ABOUT THIS EXERCISE:
From the listing that follows, report the number of lines with the word "voltage" in them, and no other output.

BEGIN PROVIDED RECORDS

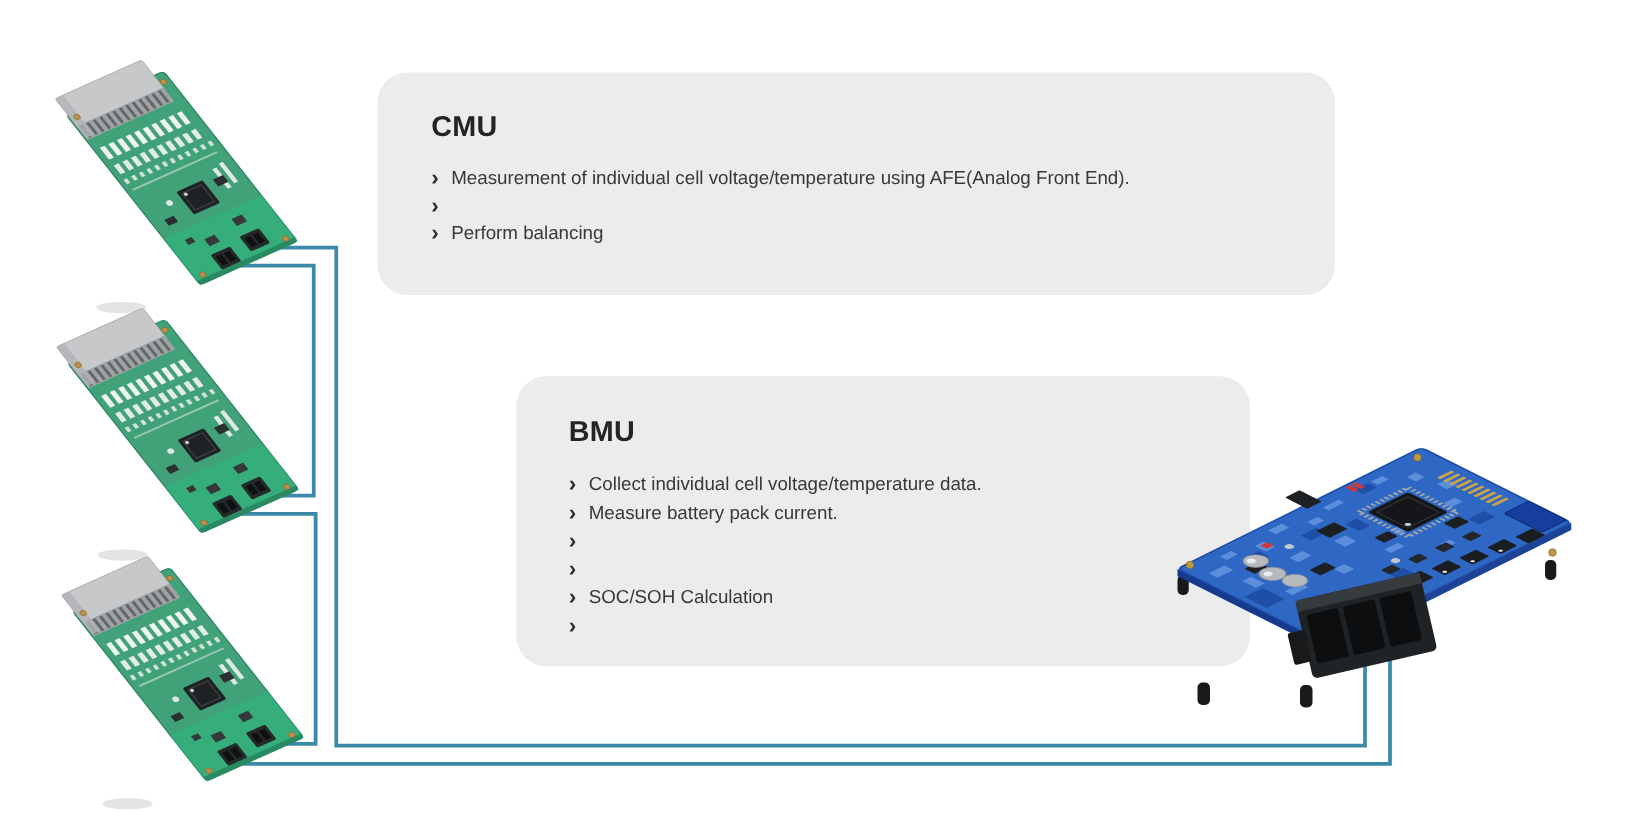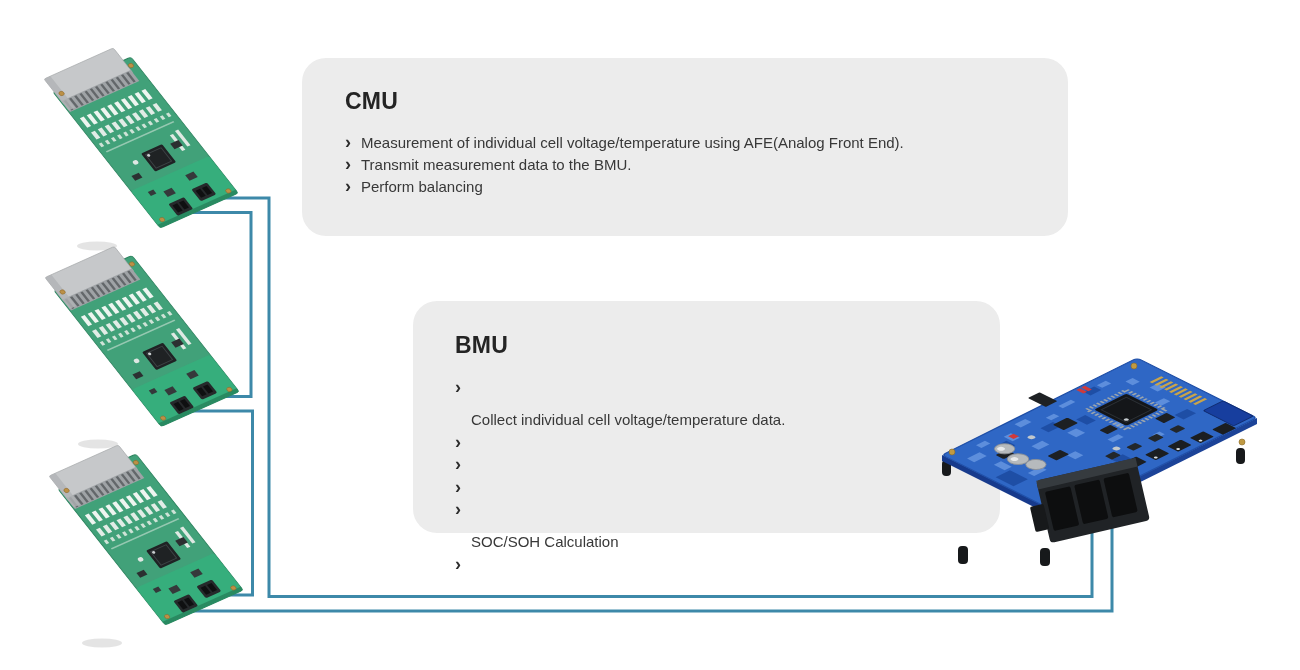--- a/index.html
+++ b/index.html
@@ -9,55 +9,55 @@
   .card h2{margin:0;font-size:23px;font-weight:700;color:#242424;line-height:26px;letter-spacing:.2px;}
   .card ul{margin:18px 0 0;padding:0;list-style:none;}
   .card li{display:flex;align-items:flex-start;gap:10px;}
   .chev{flex:0 0 auto;font-weight:700;font-size:18px;line-height:22px;color:#2e2e2e;
         transform:translateY(-1px);}
   .btxt{font-size:15px;line-height:22px;color:#383838;}
   .cmu-card{left:302px;top:58px;width:766px;height:178px;padding:30px 12px 0 43px;}
   .bmu-card{left:413px;top:301px;width:587px;height:232px;padding:31px 24px 0 42px;}
   .bmu-card ul{margin-top:19px;}
   .bmu-card li .chev{line-height:22.5px;}
-  .bmu-card li .btxt{line-height:22.5px;margin-top:32px;}
+  .bmu-card li .btxt{line-height:22.5px;}
   svg.overlay{position:absolute;left:0;top:0;width:1300px;height:670px;z-index:2;pointer-events:none;}
 </style>
 </head>
 <body>
 
 <div class="canvas">
 
   <div class="card cmu-card">
     <h2>CMU</h2>
     <ul>
         <li>
           <span class="chev">›</span>
           <span class="btxt">Measurement of individual cell voltage/temperature using AFE(Analog Front End).</span>
         </li>
         <li>
           <span class="chev">›</span>
-          <span class="btxt">Transmit measurement data to the BMU.</span>
         </li>
         <li>
           <span class="chev">›</span>
           <span class="btxt">Perform balancing</span>
         </li>
       </ul>
   </div>
 
   <div class="card bmu-card">
     <h2>BMU</h2>
     <ul>
         <li>
           <span class="chev">›</span>
           <span class="btxt">Collect individual cell voltage/temperature data.</span>
         </li>
         <li>
           <span class="chev">›</span>
+          <span class="btxt">Measure battery pack current.</span>
         </li>
         <li>
           <span class="chev">›</span>
         </li>
         <li>
           <span class="chev">›</span>
         </li>
         <li>
           <span class="chev">›</span>
           <span class="btxt">SOC/SOH Calculation</span>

END PROVIDED RECORDS

ANSWER SECTION:
2